◆ MATERIAL FOR THIS TASK:
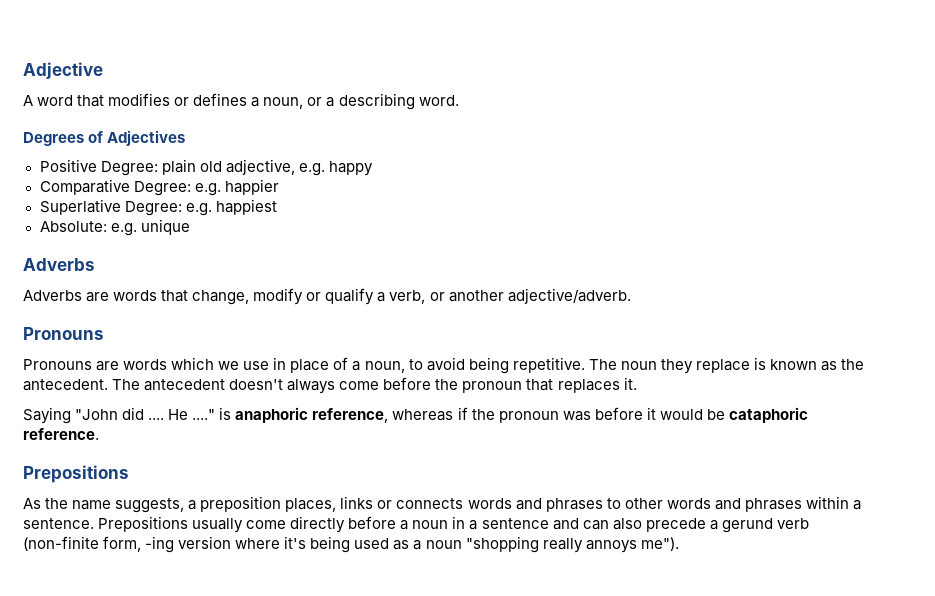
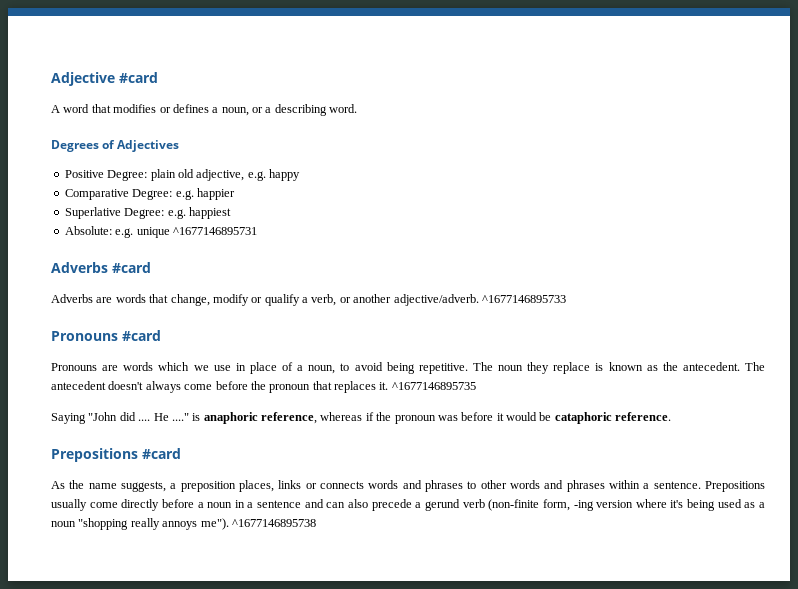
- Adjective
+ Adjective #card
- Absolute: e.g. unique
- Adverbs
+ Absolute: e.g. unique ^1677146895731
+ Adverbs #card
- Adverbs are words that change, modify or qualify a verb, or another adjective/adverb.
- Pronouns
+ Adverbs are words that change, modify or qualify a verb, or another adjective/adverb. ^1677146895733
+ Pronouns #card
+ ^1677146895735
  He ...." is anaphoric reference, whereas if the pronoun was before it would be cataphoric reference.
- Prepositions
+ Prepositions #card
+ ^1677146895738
--
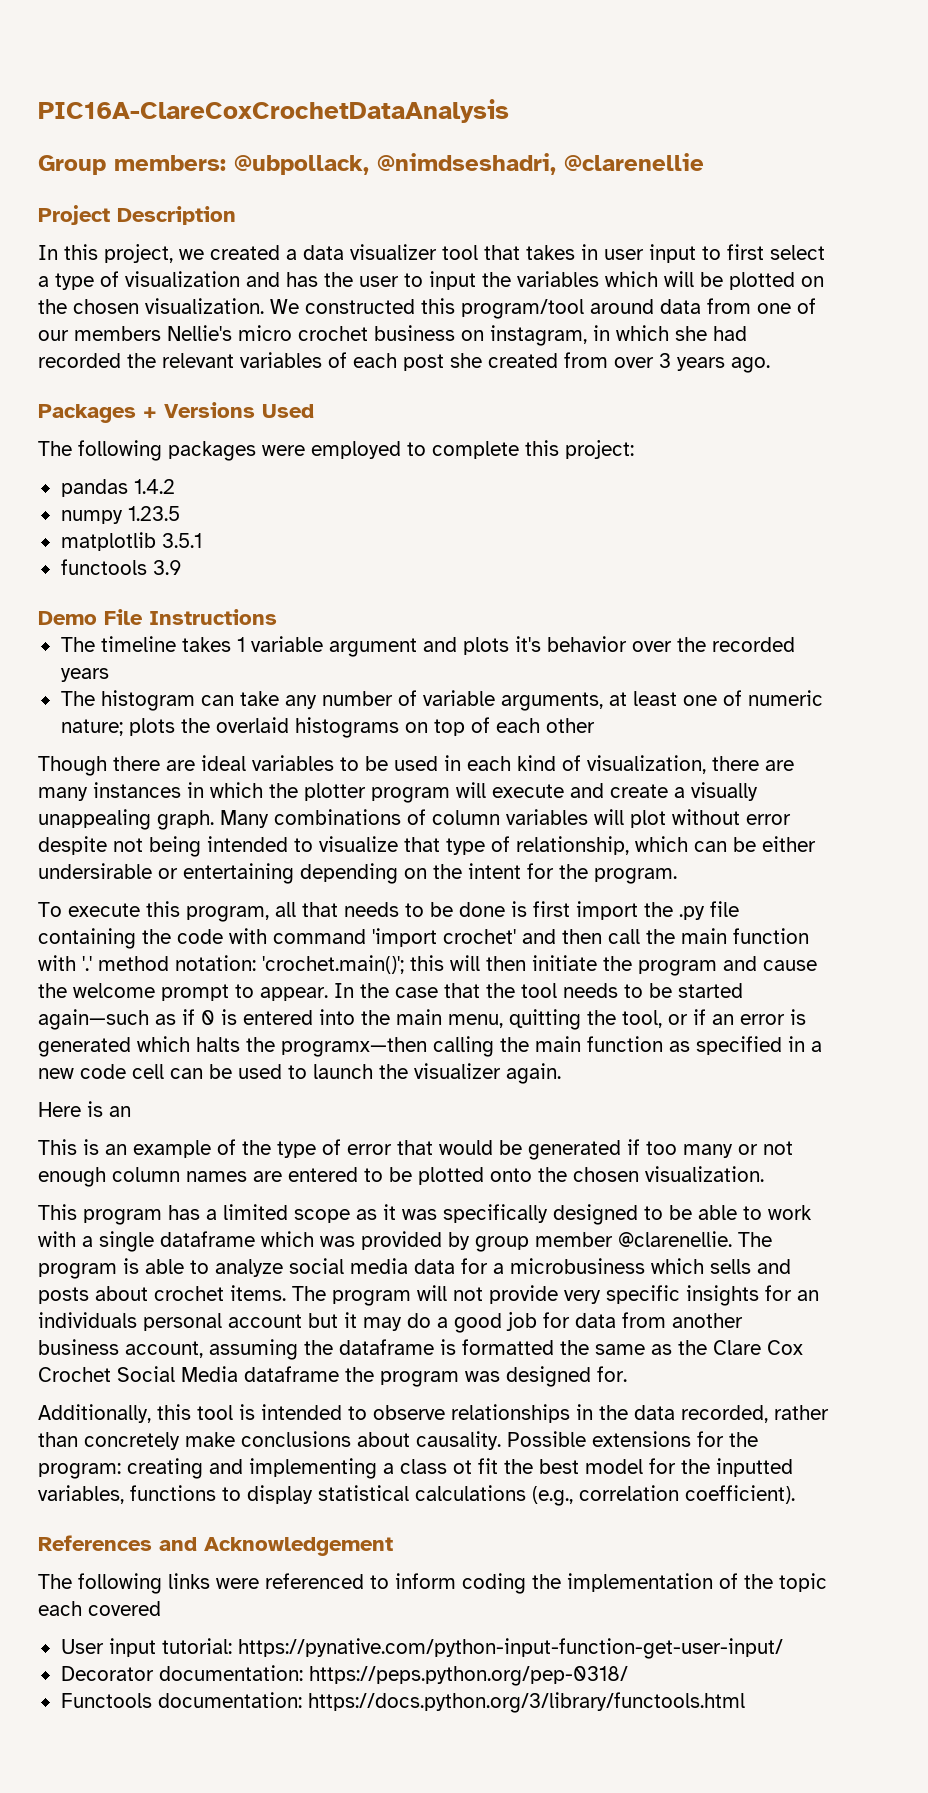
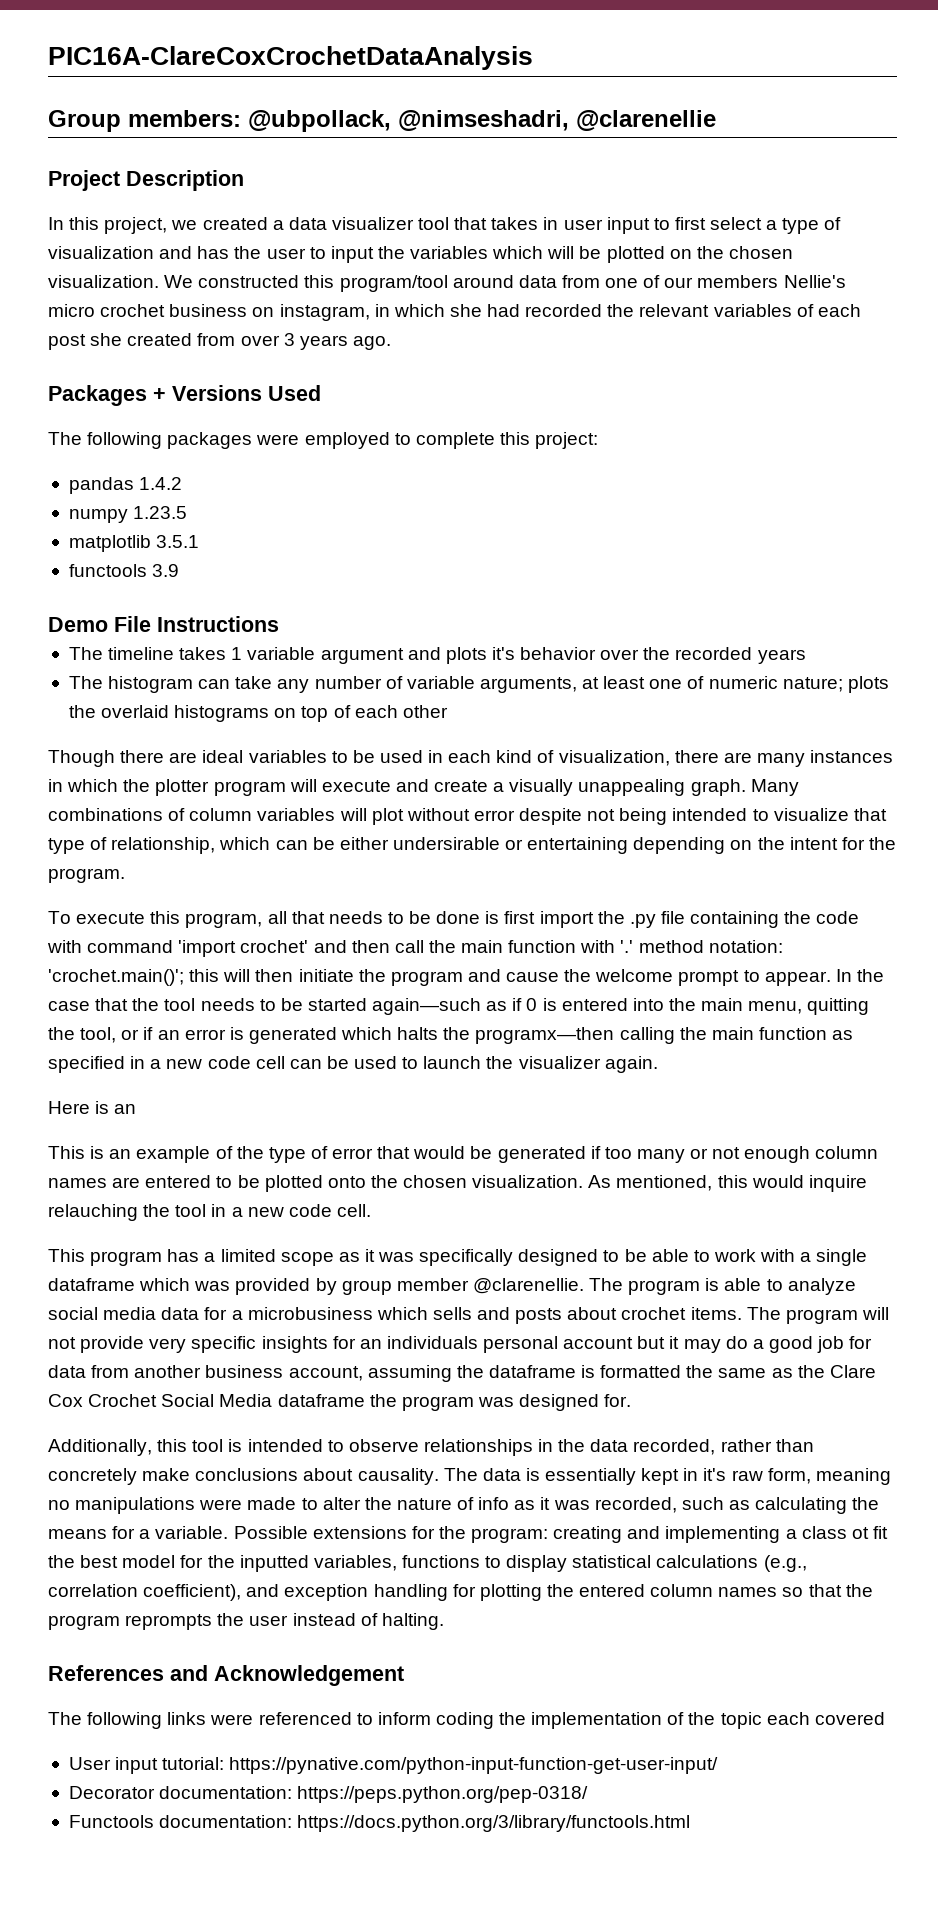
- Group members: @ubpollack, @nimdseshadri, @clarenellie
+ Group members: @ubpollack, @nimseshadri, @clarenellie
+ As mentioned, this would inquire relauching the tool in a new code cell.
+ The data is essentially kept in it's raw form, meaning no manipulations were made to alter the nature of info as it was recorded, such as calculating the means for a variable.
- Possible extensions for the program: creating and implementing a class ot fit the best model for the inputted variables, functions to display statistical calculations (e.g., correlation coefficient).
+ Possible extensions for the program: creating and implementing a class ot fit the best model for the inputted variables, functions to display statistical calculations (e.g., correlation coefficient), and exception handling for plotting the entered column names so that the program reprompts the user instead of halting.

◆ THE TASK:
Of the lines above, extract only those from the line with "- Group members: @ubpollack, @nimdseshadri, @clarenellie" to the line with "- Possible extensions", both included, exactly as written.

◆ ANSWER SPACE:
- Group members: @ubpollack, @nimdseshadri, @clarenellie
+ Group members: @ubpollack, @nimseshadri, @clarenellie
+ As mentioned, this would inquire relauching the tool in a new code cell.
+ The data is essentially kept in it's raw form, meaning no manipulations were made to alter the nature of info as it was recorded, such as calculating the means for a variable.
- Possible extensions for the program: creating and implementing a class ot fit the best model for the inputted variables, functions to display statistical calculations (e.g., correlation coefficient).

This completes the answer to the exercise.